Qatar Hentikan Produksi LNG, India dan Eropa Hadapi Lonjakan Harga
Dengarkan artikel ini | 3 menit
Dipublikasikan pada 3 Mar 2026
Perusahaan-perusahaan India telah mengurangi pasokan gas alam ke industri-industri dalam antisipasi pengetatan pasokan dari Timur Tengah, menyusul dihentikannya produksi liquefied natural gas (LNG) oleh Qatar, produsen global terbesar. Langkah ini terjadi di tengah lonjakan harga gas Eropa lebih dari 30 persen sejak dimulainya perang AS-Israel terhadap Iran.

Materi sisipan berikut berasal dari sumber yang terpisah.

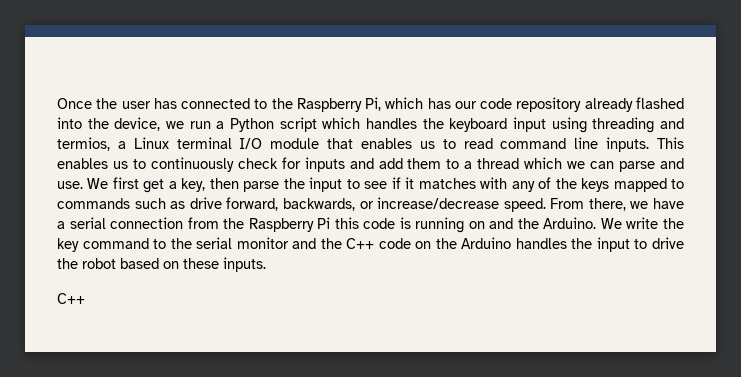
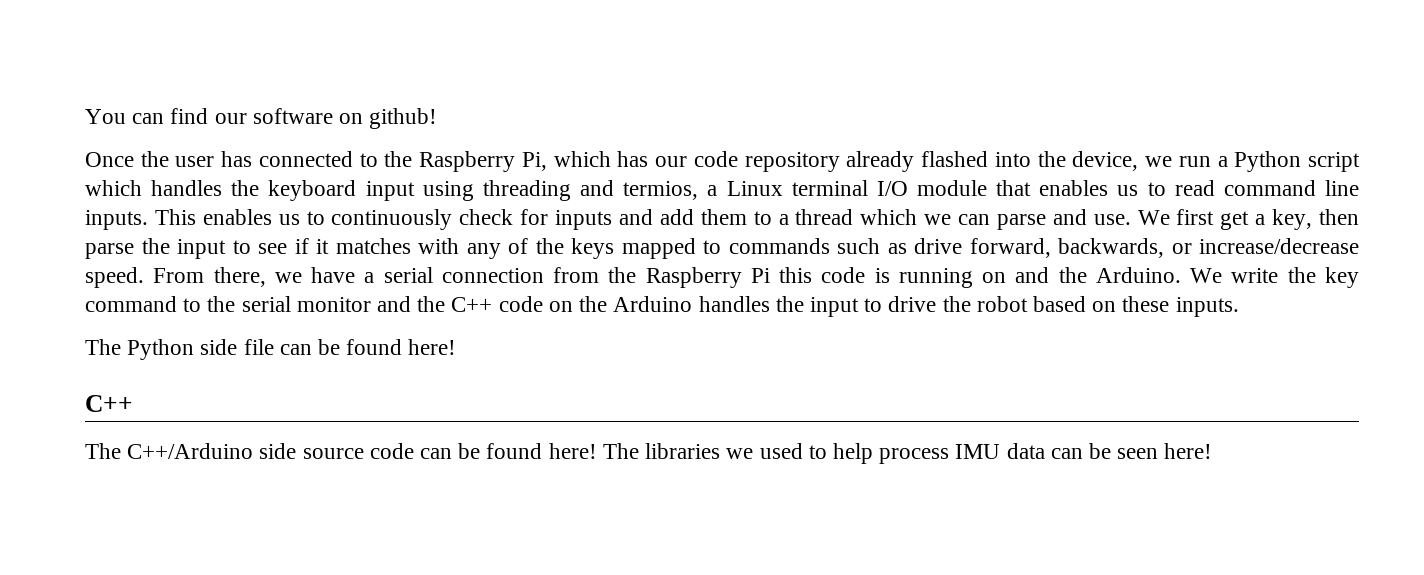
(57, 103) none -> [85,108,438,129] You can find our software on github! //
[57,293,85,304] C++ -> [85,339,457,360] [85,395,133,412] [85,443,1213,464] The Python side file can be found here! // C++ // The C++/Arduino side source code can be found here! The libraries we used to help process IMU data can be seen here!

Sumber industri yang mengetahui hal tersebut menyatakan kepada Reuters pada Selasa bahwa importir gas terkemuka, Petronet LNG Ltd, telah menginformasikan tentang pasokan yang lebih rendah kepada GAIL (India) dan perusahaan-perusahaan lain. Pemotongan berkisar antara 10 hingga 30 persen. GAIL dan Indian Oil Corp (IOC) telah memberitahukan pemotongan ini kepada para pelanggan.
India, pembeli LNG terbesar keempat dunia yang sangat bergantung pada impor dari Timur Tengah, merasakan dampak signifikan. Negara ini merupakan klien utama LNG bagi Abu Dhabi National Oil Company dan pembeli kedua terbesar LNG Qatar.
Pemotongan pasokan ditetapkan pada jumlah pengangkatan minimum untuk melindungi pemasok dari potensi penalti berdasarkan kontrak. Untuk mengatasi kekurangan ini, perusahaan-perusahaan seperti IOC, GAIL, dan Petronet LNG berencana mengeluarkan tender spot, meskipun harga spot, biaya angkut, dan asuransi telah melonjak.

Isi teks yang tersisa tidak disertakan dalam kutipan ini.